Великий князь стоял слишком близко к трону, и опасения всех были не только понятны, но и патриотичны. Я не буду здесь говорить подробно о том, что я переживал в особенно мучительные для меня месяцы и годы. Я не только искренно любил Михаила Александровича как брата, желал ему совершенно другого, но и невольно сознавал, что большинством окружавших меня людей чувствовалась в этом отношении какая-то моя, хотя бы и весьма призрачная, но все же ответственность за то, что я его от таких искушений не оберег.
– Отдай мне мою жену, – сказал однажды, вбегая возбужденно в мою комнату, даже муж этой дамы. – Твой великий князь ее у меня взял!
– Пусть лучше твоя жена отдаст мне моего великого князя, – отвечал я возможно спокойнее ему, – это она отняла его от всех нас!
Все, что можно было высказать против этого казавшегося мне столь неестественным, притянутым за волосы, а потому и недолговечным увлечения, я высказывал Михаилу Александровичу неоднократно не только с дружеской настойчивостью, но и горячею резкостью, меня порою самого удивлявшей и на что, к сожалению, не решались его даже самые близкие родственники.
В этом отношении я исполнил свой долг перед великим князем, всей царской семьей, а следовательно, отчасти и перед родиной до конца.

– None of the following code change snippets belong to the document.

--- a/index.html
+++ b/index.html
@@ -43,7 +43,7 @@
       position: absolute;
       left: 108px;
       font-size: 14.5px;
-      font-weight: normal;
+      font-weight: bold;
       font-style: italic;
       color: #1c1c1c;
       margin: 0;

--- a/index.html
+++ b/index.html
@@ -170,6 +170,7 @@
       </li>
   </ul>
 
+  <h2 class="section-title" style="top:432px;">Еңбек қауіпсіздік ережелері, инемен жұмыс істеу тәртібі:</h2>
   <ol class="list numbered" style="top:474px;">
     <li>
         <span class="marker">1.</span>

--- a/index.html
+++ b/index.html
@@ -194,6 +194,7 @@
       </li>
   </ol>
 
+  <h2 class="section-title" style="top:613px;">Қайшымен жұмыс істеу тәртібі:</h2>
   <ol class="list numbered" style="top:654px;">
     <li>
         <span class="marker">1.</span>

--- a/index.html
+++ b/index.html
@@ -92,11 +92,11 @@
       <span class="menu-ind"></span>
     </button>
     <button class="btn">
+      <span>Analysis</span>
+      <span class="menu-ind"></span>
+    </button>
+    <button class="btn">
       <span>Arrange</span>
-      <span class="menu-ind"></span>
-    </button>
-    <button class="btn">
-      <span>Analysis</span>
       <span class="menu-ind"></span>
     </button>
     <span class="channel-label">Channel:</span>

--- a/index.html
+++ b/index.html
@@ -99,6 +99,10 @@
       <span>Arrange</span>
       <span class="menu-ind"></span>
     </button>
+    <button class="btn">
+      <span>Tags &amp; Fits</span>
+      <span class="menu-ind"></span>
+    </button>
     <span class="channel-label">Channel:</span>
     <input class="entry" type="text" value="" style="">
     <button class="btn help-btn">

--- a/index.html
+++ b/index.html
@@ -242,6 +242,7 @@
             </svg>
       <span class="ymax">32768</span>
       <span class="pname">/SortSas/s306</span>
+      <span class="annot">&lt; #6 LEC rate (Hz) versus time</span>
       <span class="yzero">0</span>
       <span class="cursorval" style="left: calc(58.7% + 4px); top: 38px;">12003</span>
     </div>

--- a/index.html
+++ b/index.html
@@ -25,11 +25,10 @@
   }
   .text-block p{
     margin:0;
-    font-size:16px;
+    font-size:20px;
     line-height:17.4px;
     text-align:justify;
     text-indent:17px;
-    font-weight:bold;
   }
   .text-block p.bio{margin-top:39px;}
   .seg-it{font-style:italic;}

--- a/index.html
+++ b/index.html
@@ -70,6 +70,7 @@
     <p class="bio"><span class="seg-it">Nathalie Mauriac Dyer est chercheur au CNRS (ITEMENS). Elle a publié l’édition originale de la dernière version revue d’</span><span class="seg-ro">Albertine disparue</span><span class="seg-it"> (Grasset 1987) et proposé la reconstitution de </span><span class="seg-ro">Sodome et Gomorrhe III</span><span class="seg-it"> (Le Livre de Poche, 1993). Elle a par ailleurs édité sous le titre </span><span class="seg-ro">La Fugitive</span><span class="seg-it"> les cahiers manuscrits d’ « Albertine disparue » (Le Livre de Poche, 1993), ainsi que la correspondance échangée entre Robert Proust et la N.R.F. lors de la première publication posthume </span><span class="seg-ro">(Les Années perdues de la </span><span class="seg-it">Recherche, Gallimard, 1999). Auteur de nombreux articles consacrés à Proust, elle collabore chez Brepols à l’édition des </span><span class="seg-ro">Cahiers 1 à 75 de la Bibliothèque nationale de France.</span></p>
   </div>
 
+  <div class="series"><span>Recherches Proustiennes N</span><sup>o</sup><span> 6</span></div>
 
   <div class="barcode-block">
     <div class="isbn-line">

Моя совесть в этом деле совершенно спокойна – я ни в чем не могу себя упрекнуть.
Но иметь спокойную совесть еще не значит успокоиться совсем.
То, против чего я всем своим существом боролся, чего опасался, все же совершилось, и это не делает мои мысли даже теперь приятнее…
С той именно поры я начал писать свой дневник. Как я уже сказал, натолкнул меня на это мой разговор с молодой императрицей.
Когда мой дневник, быть может, дойдет до тебя, ты узнаешь все подробности тех тяжелых для меня годов и, наверное, так же близко примешь их к сердцу, как я их переживал и переживаю по сей час. Но я не хотел бы, чтобы, кроме тебя, мама, моего брата и великой княгини Ольги Александровны – моих единственных друзей, мнением которых я особенно дорожу, – кто-нибудь другой прочел бы страницы моих записей за то время.